In addition, it is important for your Commission to reflect on the hyper competition that has emerged for resources - including opportunities in the form of jobs and tenders associated with the state - that is manifesting itself and to some extent ravaging our movement from within through a destructive contest for positions. Especially the problem is acute at lower levels of the movement. But it does not mean that it is absent at the top. The political, ideological and organisational implications this has on the national democratic revolution and both the ANC and the alliance are huge.

From all of the afore-mentioned challenges, it is important to underline that where the ANC has lost elections, it is not just the ANC independently of the alliance that has lost or loses going forward. The whole of the alliance and supporting organisation also lose.

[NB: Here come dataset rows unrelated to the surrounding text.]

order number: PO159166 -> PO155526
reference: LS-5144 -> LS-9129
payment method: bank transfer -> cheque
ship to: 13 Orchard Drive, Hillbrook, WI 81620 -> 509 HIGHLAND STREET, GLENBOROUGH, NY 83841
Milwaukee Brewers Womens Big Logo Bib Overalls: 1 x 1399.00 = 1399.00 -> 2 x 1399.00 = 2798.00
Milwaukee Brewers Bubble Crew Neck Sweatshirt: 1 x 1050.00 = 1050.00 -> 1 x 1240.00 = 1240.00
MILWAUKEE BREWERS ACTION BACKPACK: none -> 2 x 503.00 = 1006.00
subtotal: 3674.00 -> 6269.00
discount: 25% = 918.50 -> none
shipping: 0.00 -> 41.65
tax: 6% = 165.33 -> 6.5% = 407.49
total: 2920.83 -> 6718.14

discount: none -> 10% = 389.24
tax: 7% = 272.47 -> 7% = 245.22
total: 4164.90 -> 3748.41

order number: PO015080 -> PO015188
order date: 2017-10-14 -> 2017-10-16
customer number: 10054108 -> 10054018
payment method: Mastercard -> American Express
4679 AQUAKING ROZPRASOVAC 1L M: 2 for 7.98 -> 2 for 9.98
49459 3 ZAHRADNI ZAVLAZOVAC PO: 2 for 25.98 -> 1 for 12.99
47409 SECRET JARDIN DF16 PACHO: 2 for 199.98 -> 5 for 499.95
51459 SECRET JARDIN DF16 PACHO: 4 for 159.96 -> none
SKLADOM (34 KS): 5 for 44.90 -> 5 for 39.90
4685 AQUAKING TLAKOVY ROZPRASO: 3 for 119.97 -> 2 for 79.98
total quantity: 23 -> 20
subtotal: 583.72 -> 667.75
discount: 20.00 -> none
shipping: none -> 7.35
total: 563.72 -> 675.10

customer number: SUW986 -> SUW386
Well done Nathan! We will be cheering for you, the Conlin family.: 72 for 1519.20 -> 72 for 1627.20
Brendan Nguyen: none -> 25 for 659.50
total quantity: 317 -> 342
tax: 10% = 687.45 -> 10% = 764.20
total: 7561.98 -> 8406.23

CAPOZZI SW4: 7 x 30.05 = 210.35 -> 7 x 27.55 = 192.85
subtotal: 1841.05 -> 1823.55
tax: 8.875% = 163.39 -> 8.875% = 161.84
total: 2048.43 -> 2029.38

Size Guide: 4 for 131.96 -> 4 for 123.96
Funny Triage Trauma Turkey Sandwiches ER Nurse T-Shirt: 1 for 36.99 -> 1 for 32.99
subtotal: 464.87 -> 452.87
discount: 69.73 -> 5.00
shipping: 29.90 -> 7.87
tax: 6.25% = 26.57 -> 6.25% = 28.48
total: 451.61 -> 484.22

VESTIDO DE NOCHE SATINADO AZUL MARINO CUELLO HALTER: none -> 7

It is very important to underline therefore that what happens in the ANC`s electoral processes, including the selection of candidates, is not a matter only for the attention of the ANC.

Our alliance platform of the ANC-led electoral strategy was established in the best interests of the unity of the primary motive forces of our struggle. When something goes wrong in the ANC or its electoral processes, the entire alliance is affected and not just the ANC alone.

It is therefore important to place emphasis on the fact that the ANC is not just a leader only of its members. As it correctly states in its own Strategy and Tactics document, the ANC is the organisational leader of our national liberation movement. It is important at this point to emphasise that in its Strategy and Tactics document, the ANC defines our national liberation movement not just as itself alone but as an array of forces organised to achieve political freedom. This, as the document correctly states, has taken the form of the alliance, the mass democratic movement and other sectoral forces, led by the ANC. It is this national liberation movement, encompassing all the primary motive forces of the national democratic revolution, and not just the ANC alone, that overthrew the apartheid regime and laid the foundations for the development of democracy and the advancing of social transformation in our country.

Any departure from this dialectic of unity of purpose will cause serious problems in the current phase of our struggle when we are facing an increasing line-up of reactionary and counterrevolutionary forces.

Immediately ANC electoral processes are not handled in a proper manner, but are either seen or allowed to be handled as if they were an exclusive preserve of the ANC in isolation from the alliance, such problems will entrench to the peril of our revolution. It is very important for ANC electoral processes to be understood in their proper context as not just ANC but alliance processes - led by the ANC. The alliance must therefore both be reflected and visible in the conception and execution of these processes and their outcomes.

Let us unite the primary motive forces of our revolution and build broad unity of principle!

This is not the time for division. It is the time for unity. For without unity the ANC and the whole of our alliance and national liberation movement will not succeed.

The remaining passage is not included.